Deleting Misconduct: The Expungement of BrokerCheck Records (with Colleen Honigsberg). Journal of Financial Economics, 2021.
[Abstract | Published Version | WSJ Coverage]
We examine a controversial process, known as expungement, which allows brokers to remove evidence of financial misconduct from public records. From 2007 to 2016, we identify 6660 expungement requests, suggesting that brokers attempt to expunge 12% of the allegations of misconduct reported by customers and firms. When these requests are adjudicated on the merits, arbitrators approve expungement 84% of the time. We show that expungements significantly predict future misconduct; brokers with prior expungements are 3.3 times as likely to engage in new misconduct as the average broker. Further, using an instrumental variable based on the random assignment of arbitrators, we present evidence that brokers who receive expungement are more likely to reoffend than brokers who are denied expungement. We also show that successful expungements improve long-term career prospects.
Resting Papers
Optimal Non-Linear Taxation and the Design of Education Policy. 2017.
[Abstract | Working Paper]
This paper studies the design of education policy in an optimal non-linear tax model with asymmetric information.
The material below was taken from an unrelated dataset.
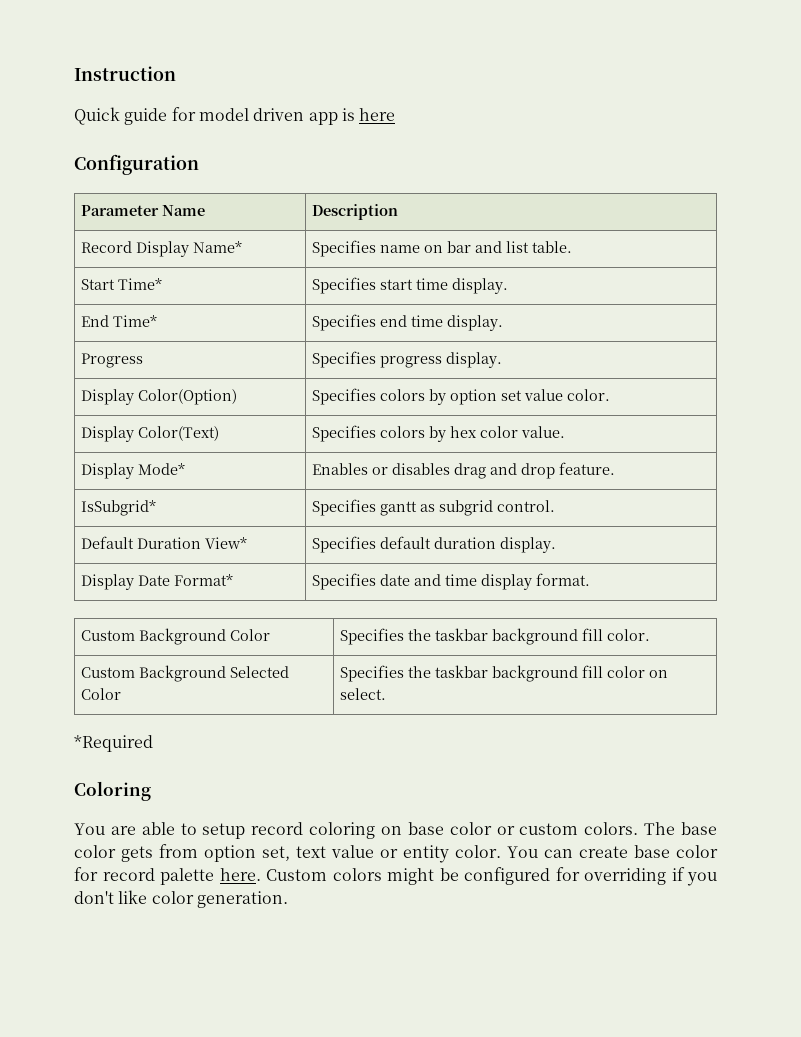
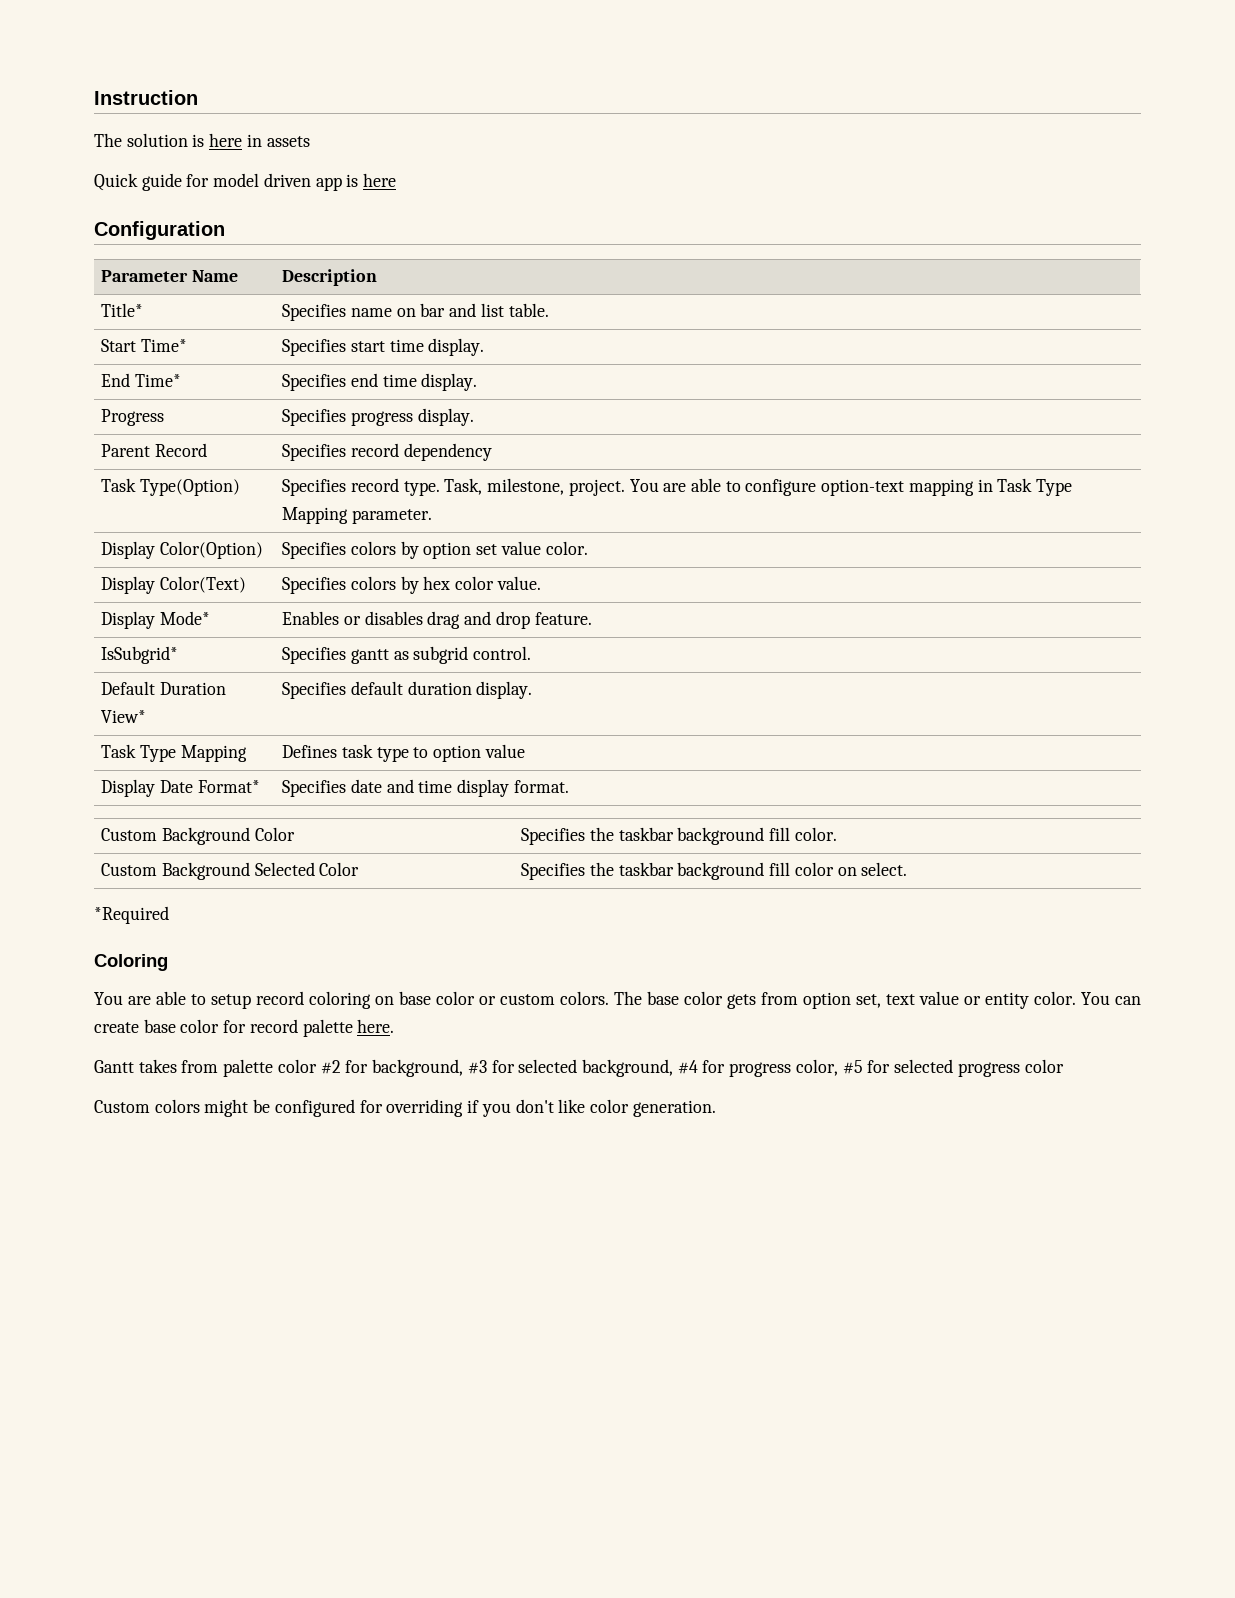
(176, 73) none -> [94,133,310,147] // The solution is here in assets
[80,241,242,257] Record Display Name* -> [101,303,144,317] Title*
(502, 360) none -> [101,443,207,457] [282,443,492,461] [101,478,240,496] [282,478,1073,496] [282,507,432,524] // Parent Record | Specifies record dependency // Task Type(Option) | Specifies record type. Task, milestone, project. You are able to configure option-text mapping in Task Type Mapping parameter.
(556, 545) none -> [101,744,247,762] [282,744,525,762] // Task Type Mapping | Defines task type to option value
(261, 874) none -> [94,1059,1064,1077] // Gantt takes from palette color #2 for background, #3 for selected background, #4 for progress color, #5 for selected progress color //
It shows that both heterogeneity in ability and risky human capital investment (or the combination of the two) can provide a theoretical justification for government intervention in education. The sign of the optimal policy is exclusively determined by the Hicksian coefficient of complementarity. Specifically, when education increases (decreases) exposure to risk, or equivalently, when the wage elasticity of education is increasing (decreasing) in ability, the optimal policy is to tax (subsidise) education. But when heterogeneity and risk are combined, the sign of the optimal policy is indeterminate. Numerical results suggest that the magnitude of the optimal policy will depend on the strength of the insurance and redistributive motives. Income-contingent loans or education-dependent taxes and subsidies can implement the optimum.